SUMMARY OF THE REMEDIATION TECHNOLOGIES DEVELOPMENT FORUM
PHYTOREMEDIATION ACTION TEAM
TOTAL PETROLEUM HYDROCARBON IN SOIL SUBGROUP
CONFERENCE CALL

August 5, 2002
12:30 p.m.-2:30 p.m.

On August 5, 2002, the following members of the Remediation Technologies Development Forum's (RTDF's) Phytoremediation Action Team, Total Petroleum Hydrocarbon (TPH) in Soil Subgroup, met in a conference call:

Steve Geiger, ThermoRetec, Inc.
Peter Kulakow, Kansas State University (KSU)
Kirk O'Riley, Chevron Corporation
Steve Rock, U.S. Environmental Protection Agency (EPA)
David Tsao, BP America
Duane Wolf, University of Arkansas

Arati Kolhatkar of BP America, Vicki Lancaster of Neptune Environmental, Jessica Patino of the State University of New York, Ann Vega of EPA, Wendy Feng of KSU, and Christine Hartnett of Eastern Research Group, Inc. were also present.


BACKGROUND INFORMATION

The TPH in Soil Subgroup has created a field study program to evaluate how effectively plants degrade petroleum hydrocarbons. As part of this effort, phytoremediation demonstration projects have been established at 13 sites across the country. For the most part, these sites are following the TPH in Soil Subgroup's protocol, which recommends: (1) testing at least three treatments (i.e., two vegetated treatments and one nonvegetated control treatment), (2) establishing at least four replicates per treatment, and (3) conducting field studies over at least three years. The protocol also recommends collecting soil samples before treatment plots are established (Ti), after seed bed preparation but before planting (T0), and after each growing season (T1, T2, and T3). Soil samples are collected from more than one depth.

Data collection efforts are underway. Samples are sent to laboratories for analysis and the results are forwarded to KSU's Peter Kulakow, who is compiling and analyzing data from most of the Subgroup sites. In addition, these data are forwarded to individual site managers and to statisticians who have been enlisted to help with the data analysis.

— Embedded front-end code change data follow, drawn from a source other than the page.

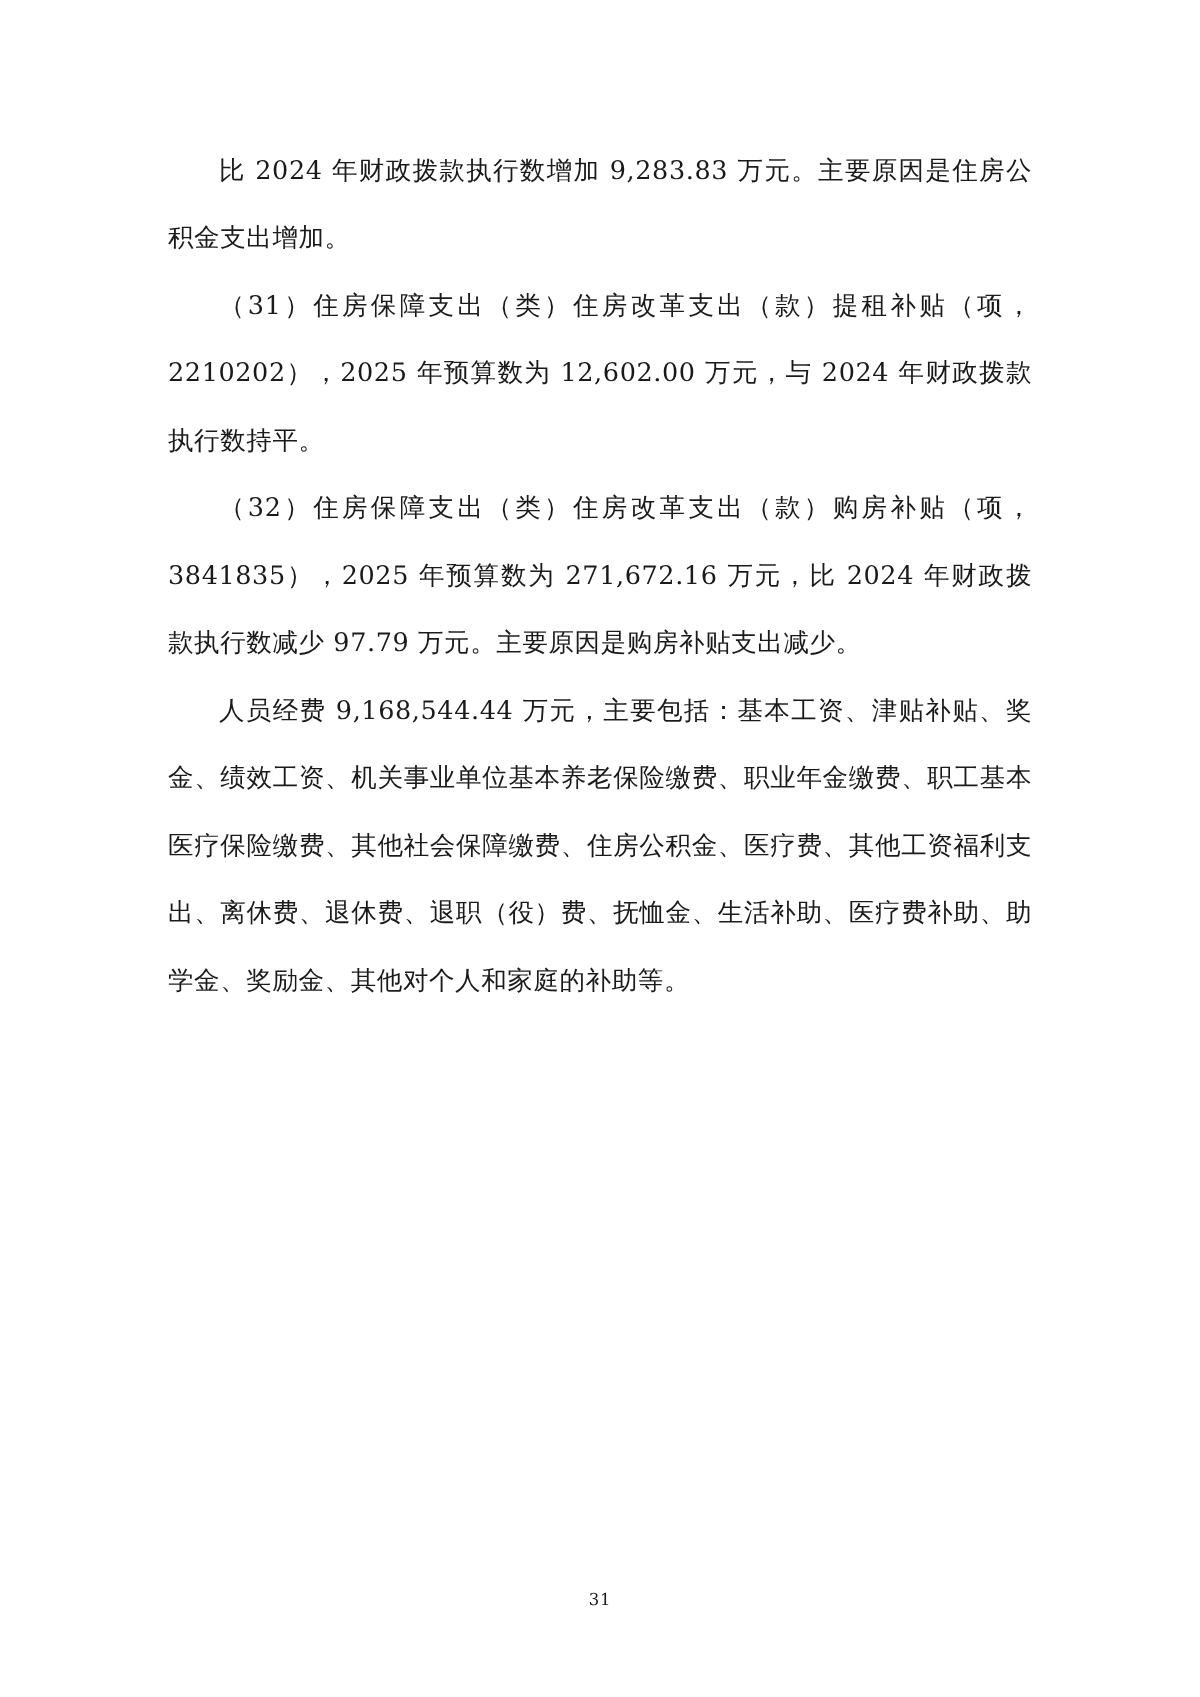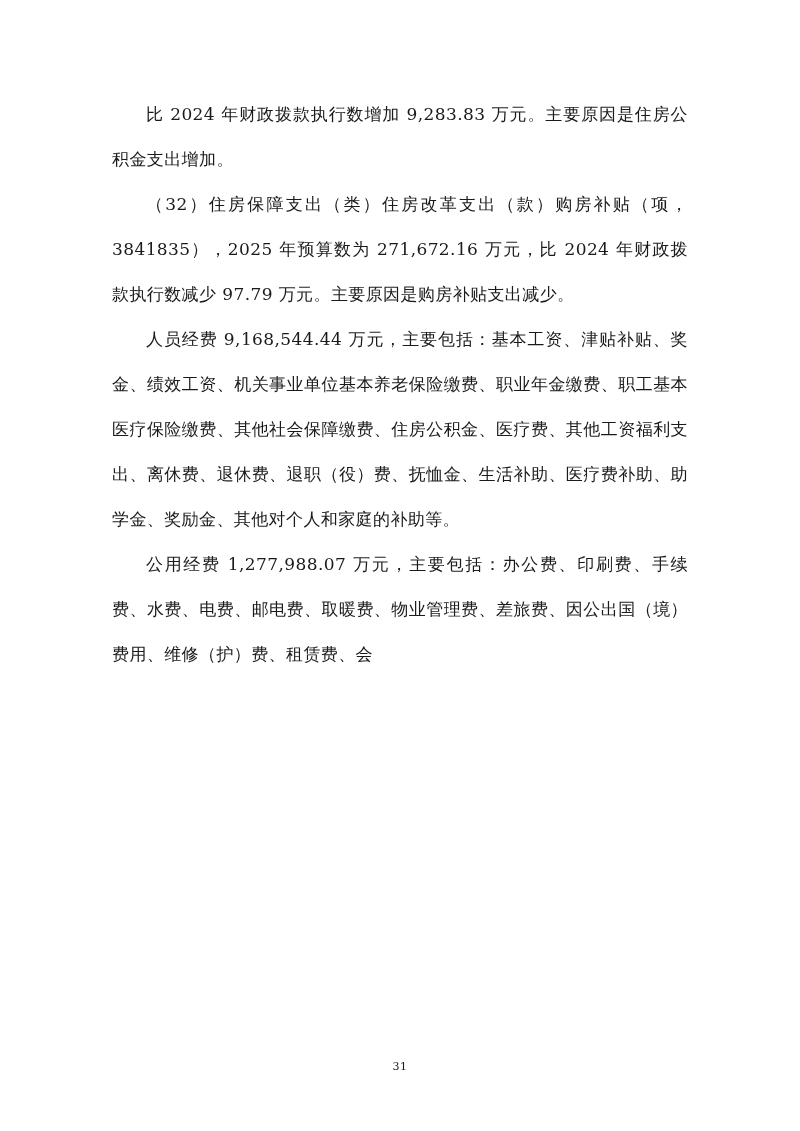--- a/index.html
+++ b/index.html
@@ -60,6 +60,7 @@
 <div class="page">
   <div class="doc-body">
     <p class="indent">比 2024 年财政拨款执行数增加 9,283.83 万元。主要原因是住房公积金支出增加。</p>
+    <p class="indent">（31）住房保障支出（类）住房改革支出（款）提租补贴（项，2210202），2025 年预算数为 12,602.00 万元，与 2024 年财政拨款执行数持平。</p>
     <p class="indent">（32）住房保障支出（类）住房改革支出（款）购房补贴（项，3841835），2025 年预算数为 271,672.16 万元，比 2024 年财政拨款执行数减少 97.79 万元。主要原因是购房补贴支出减少。</p>
     <p class="indent">人员经费 9,168,544.44 万元，主要包括：基本工资、津贴补贴、奖金、绩效工资、机关事业单位基本养老保险缴费、职业年金缴费、职工基本医疗保险缴费、其他社会保障缴费、住房公积金、医疗费、其他工资福利支出、离休费、退休费、退职（役）费、抚恤金、生活补助、医疗费补助、助学金、奖励金、其他对个人和家庭的补助等。</p>
     <p class="indent">公用经费 1,277,988.07 万元，主要包括：办公费、印刷费、手续费、水费、电费、邮电费、取暖费、物业管理费、差旅费、因公出国（境）费用、维修（护）费、租赁费、会</p>

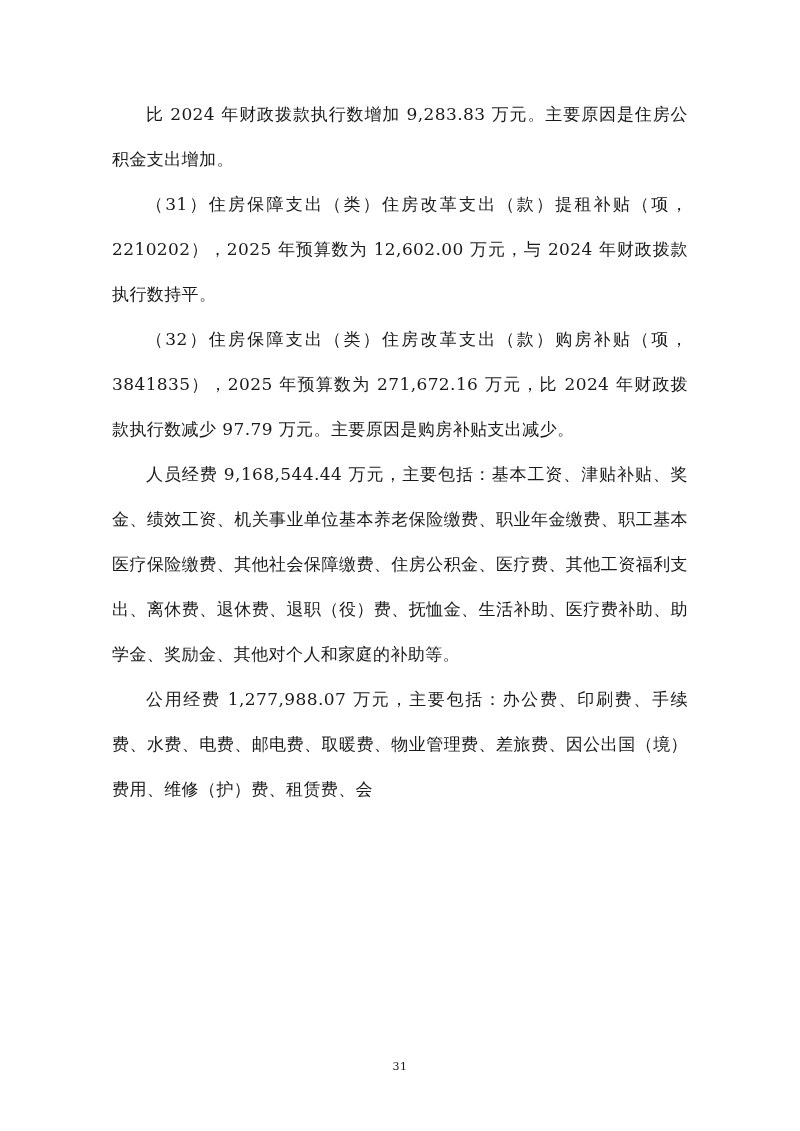--- a/index.html
+++ b/index.html
@@ -63,7 +63,6 @@
     <p class="indent">（31）住房保障支出（类）住房改革支出（款）提租补贴（项，2210202），2025 年预算数为 12,602.00 万元，与 2024 年财政拨款执行数持平。</p>
     <p class="indent">（32）住房保障支出（类）住房改革支出（款）购房补贴（项，3841835），2025 年预算数为 271,672.16 万元，比 2024 年财政拨款执行数减少 97.79 万元。主要原因是购房补贴支出减少。</p>
     <p class="indent">人员经费 9,168,544.44 万元，主要包括：基本工资、津贴补贴、奖金、绩效工资、机关事业单位基本养老保险缴费、职业年金缴费、职工基本医疗保险缴费、其他社会保障缴费、住房公积金、医疗费、其他工资福利支出、离休费、退休费、退职（役）费、抚恤金、生活补助、医疗费补助、助学金、奖励金、其他对个人和家庭的补助等。</p>
-    <p class="indent">公用经费 1,277,988.07 万元，主要包括：办公费、印刷费、手续费、水费、电费、邮电费、取暖费、物业管理费、差旅费、因公出国（境）费用、维修（护）费、租赁费、会</p>
   </div>
   <div class="page-number">31</div>
 </div>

This conference call was held to allow those who are analyzing the data to share ideas and discuss analytical methodologies. The themes discussed are summarized below.


SUBSTITUTIONS FOR NONDETECT VALUES

At some of the Subgroup sites, Kulakow said, contaminants have been reported as nondetect values. He asked call participants to indicate how they address nondetect values. He noted that some analysts substitute nondetect values with zeros, thus making the assumption that a contaminant is absent if it is recorded as a nondetect value. This can be an erroneous assumption, however, because nondetect values are also recorded in instances where a contaminant is present but at concentrations that are below a laboratory's detection limit. In an attempt to be more conservative, Kulakow said, some analysts substitute nondetect values with half the detection limit rather than zero. In fact, this is basically the approach KSU is using with the data from the Subgroup sites. (Much of the data have been generated by ICF Consulting [formerly Arthur D. Little Laboratory], a laboratory that lists minimum reporting limits [MRLs] in their data reports. Detection limits are approximately one-tenth of an MRL. Thus, KSU substitutes nondetects with one-twentieth of an MRL--that is, one-half of one-tenth of an MRL.)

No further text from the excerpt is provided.